Start of Provided records
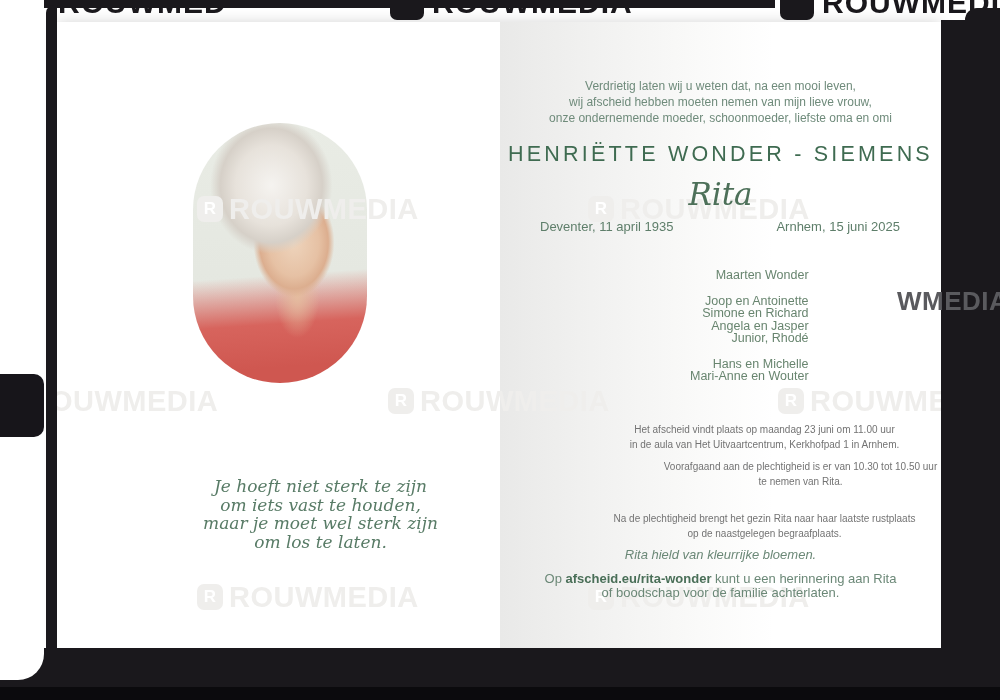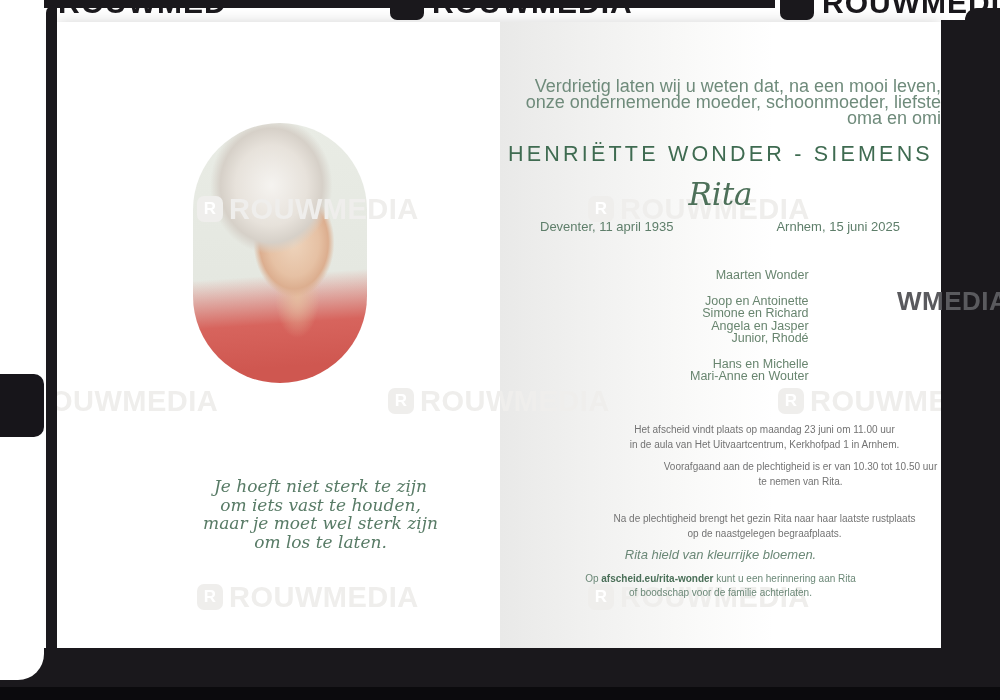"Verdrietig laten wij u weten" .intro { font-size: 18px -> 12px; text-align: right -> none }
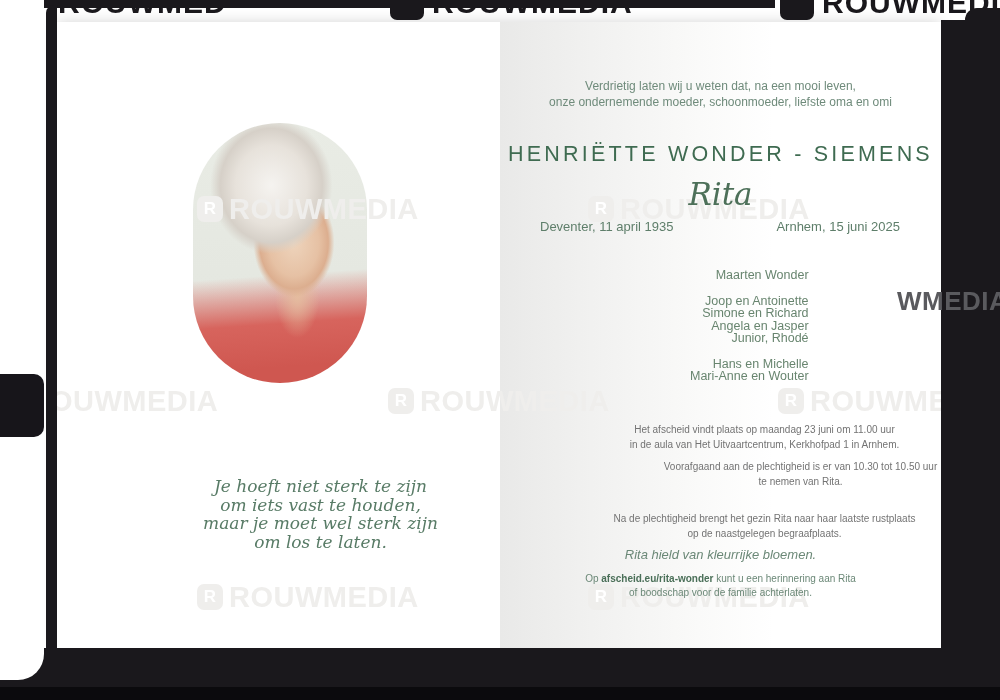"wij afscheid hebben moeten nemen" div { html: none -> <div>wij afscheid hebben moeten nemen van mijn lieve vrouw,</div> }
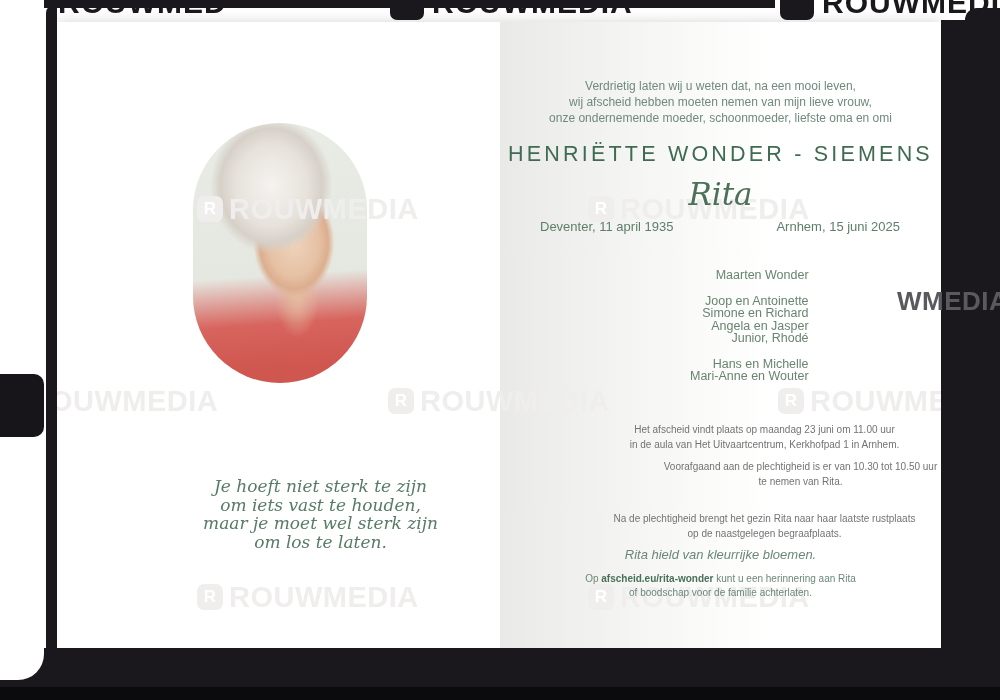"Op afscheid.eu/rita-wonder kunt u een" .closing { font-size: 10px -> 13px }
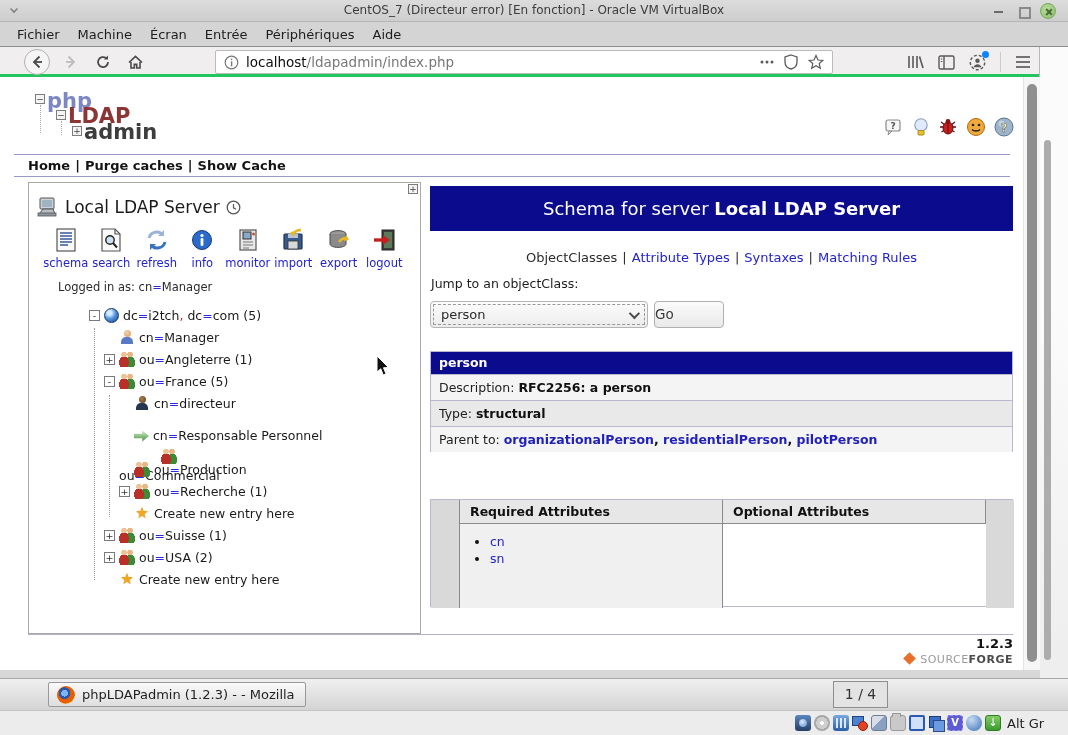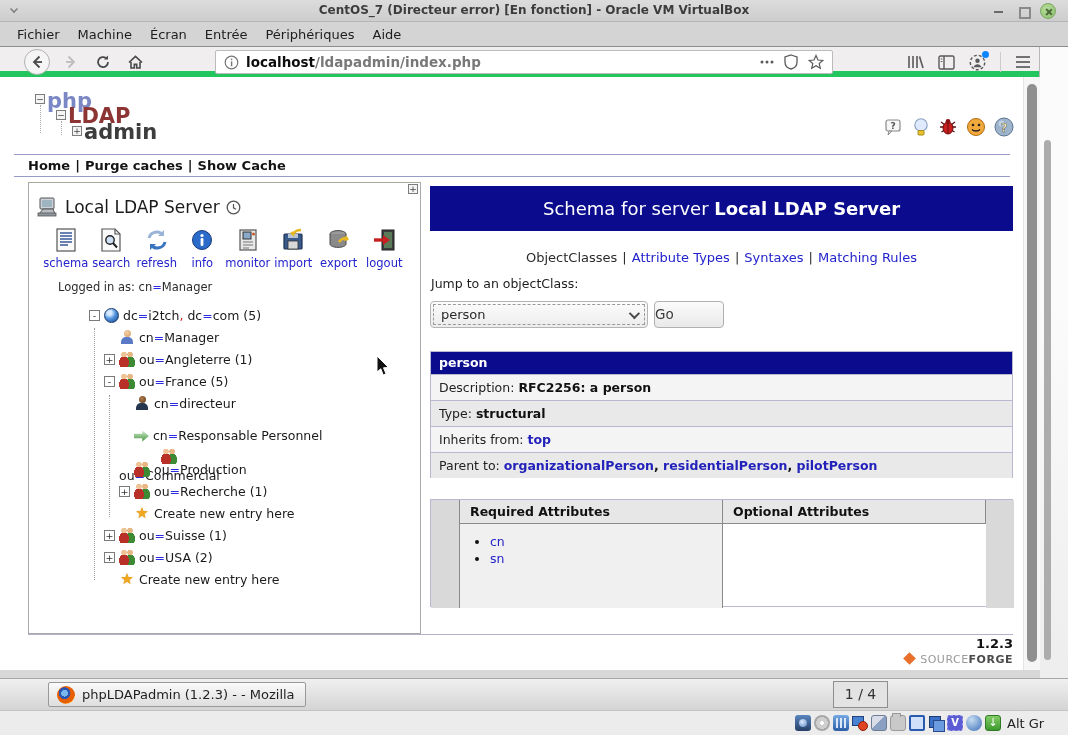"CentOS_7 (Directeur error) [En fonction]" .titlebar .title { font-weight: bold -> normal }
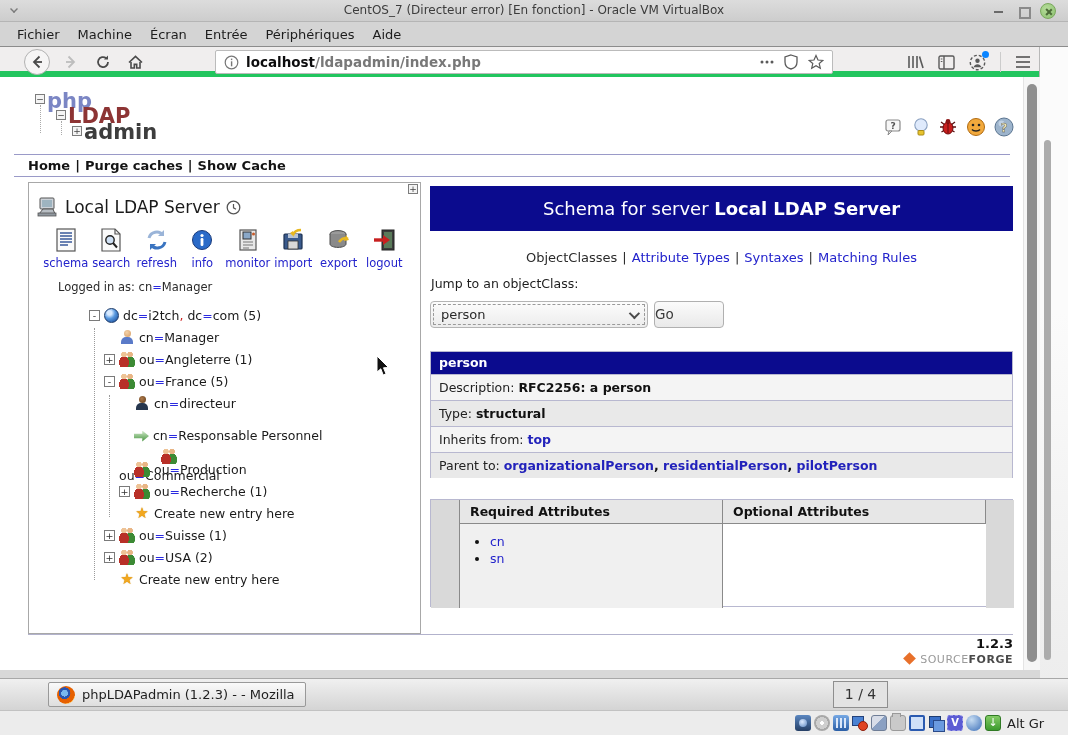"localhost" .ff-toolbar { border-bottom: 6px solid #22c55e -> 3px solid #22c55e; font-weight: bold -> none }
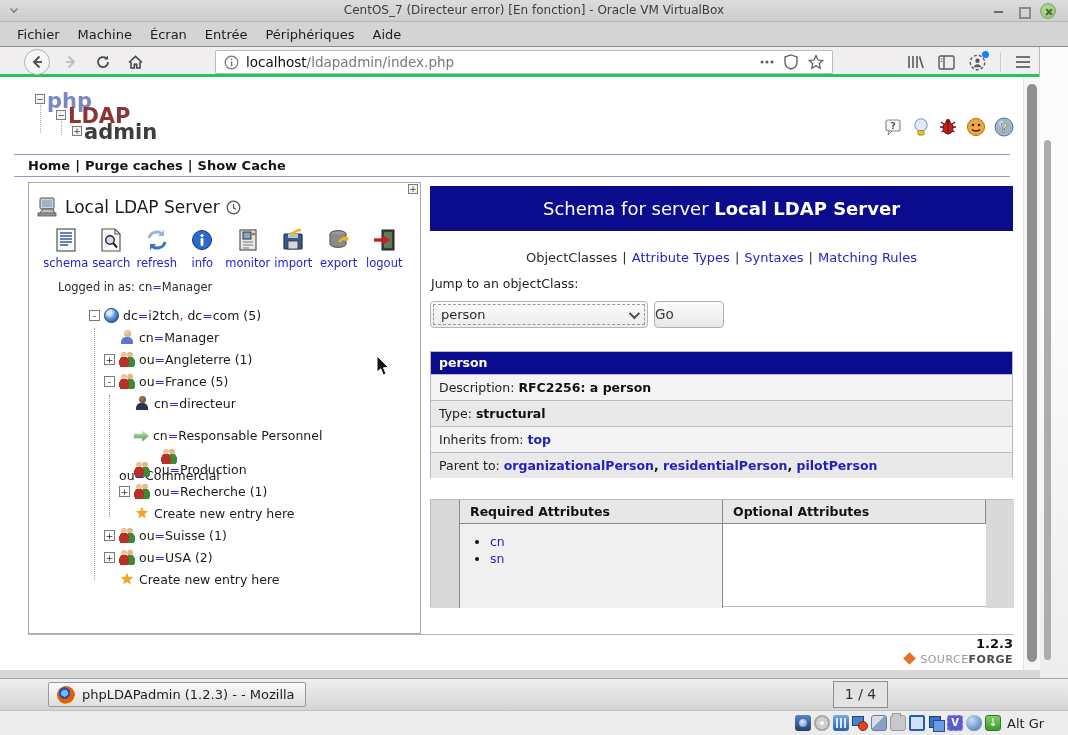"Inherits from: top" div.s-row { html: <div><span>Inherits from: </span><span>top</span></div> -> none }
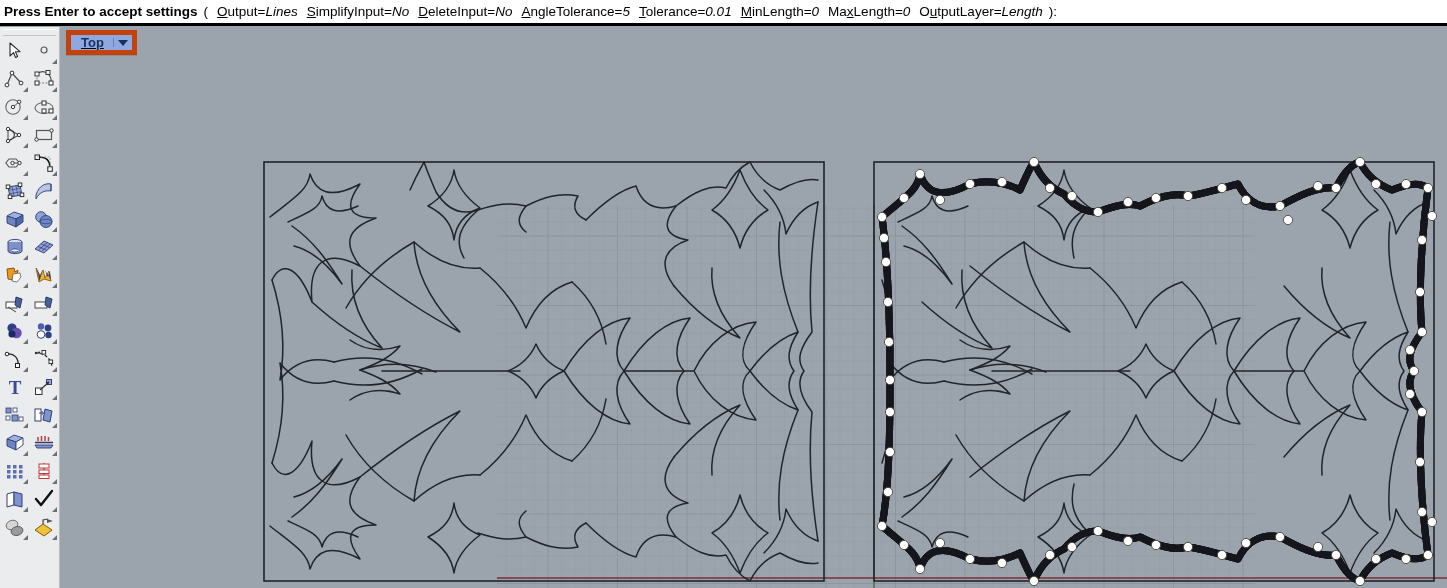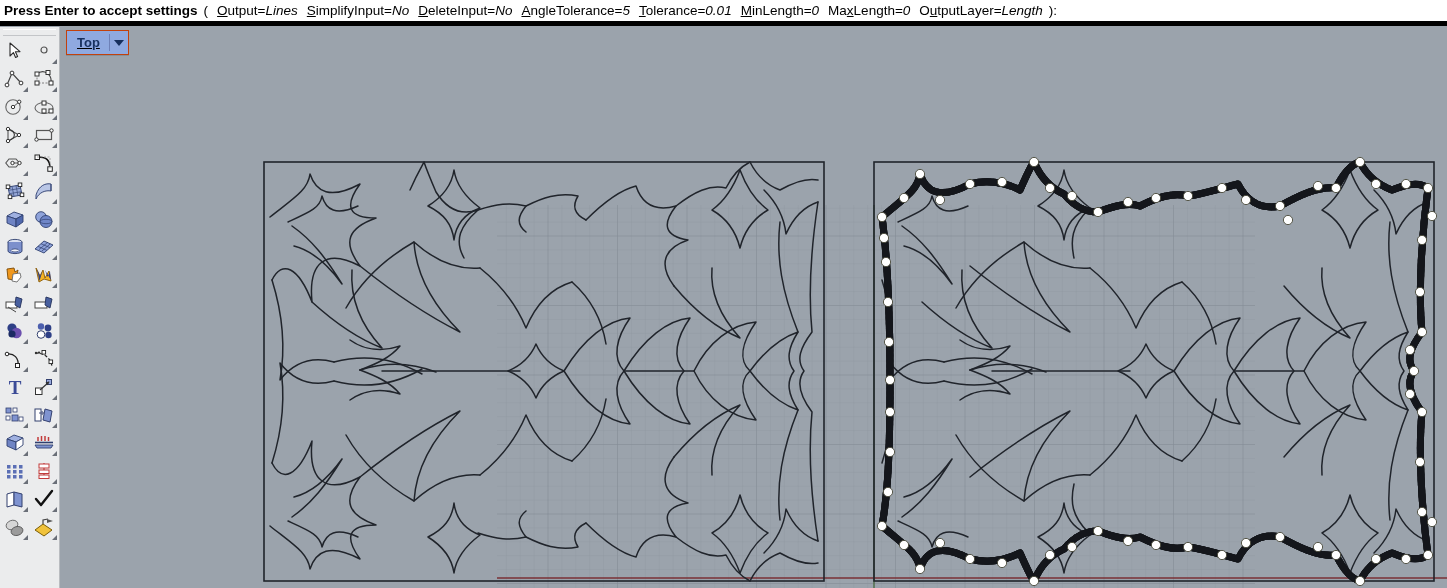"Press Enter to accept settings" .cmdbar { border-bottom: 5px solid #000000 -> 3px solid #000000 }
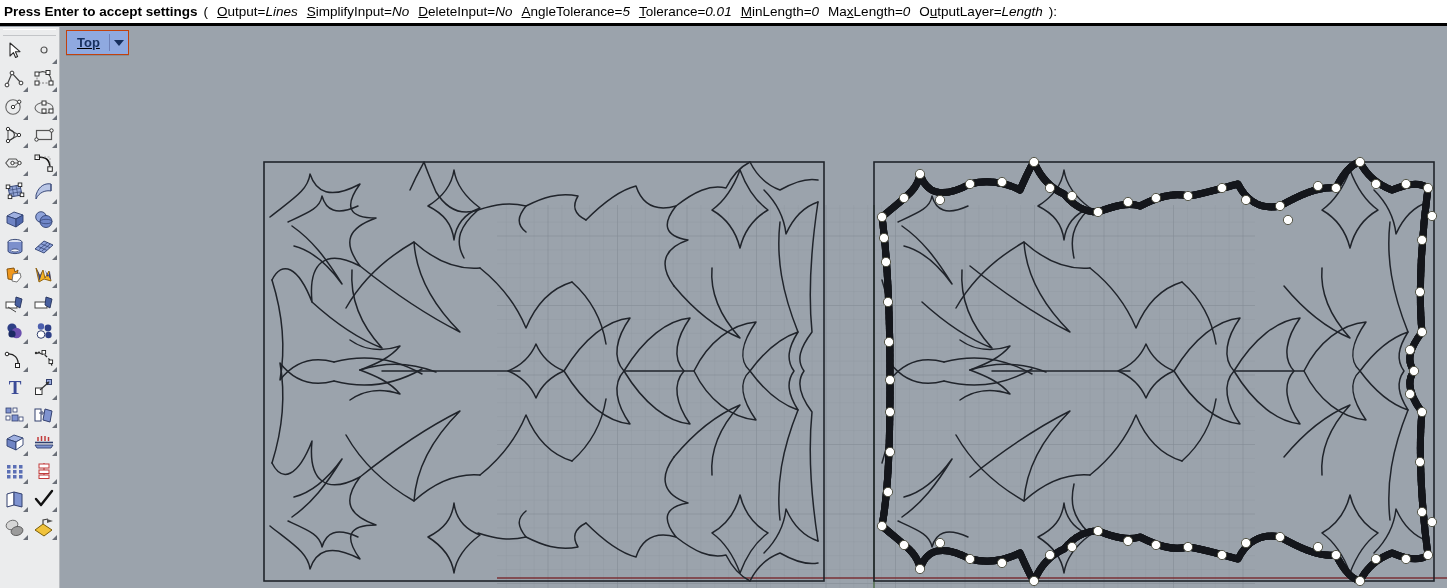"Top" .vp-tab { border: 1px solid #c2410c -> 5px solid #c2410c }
End of Provided records
The problem =
Each line from the one containing "<div><span>Inherits from: </span><span>top</span></div>" through the end of the records above is to be retyped exactly, with the pictures omitted and nothing added.

Written answer =
"Inherits from: top" div.s-row { html: <div><span>Inherits from: </span><span>top</span></div> -> none }
"Press Enter to accept settings" .cmdbar { border-bottom: 5px solid #000000 -> 3px solid #000000 }
"Top" .vp-tab { border: 1px solid #c2410c -> 5px solid #c2410c }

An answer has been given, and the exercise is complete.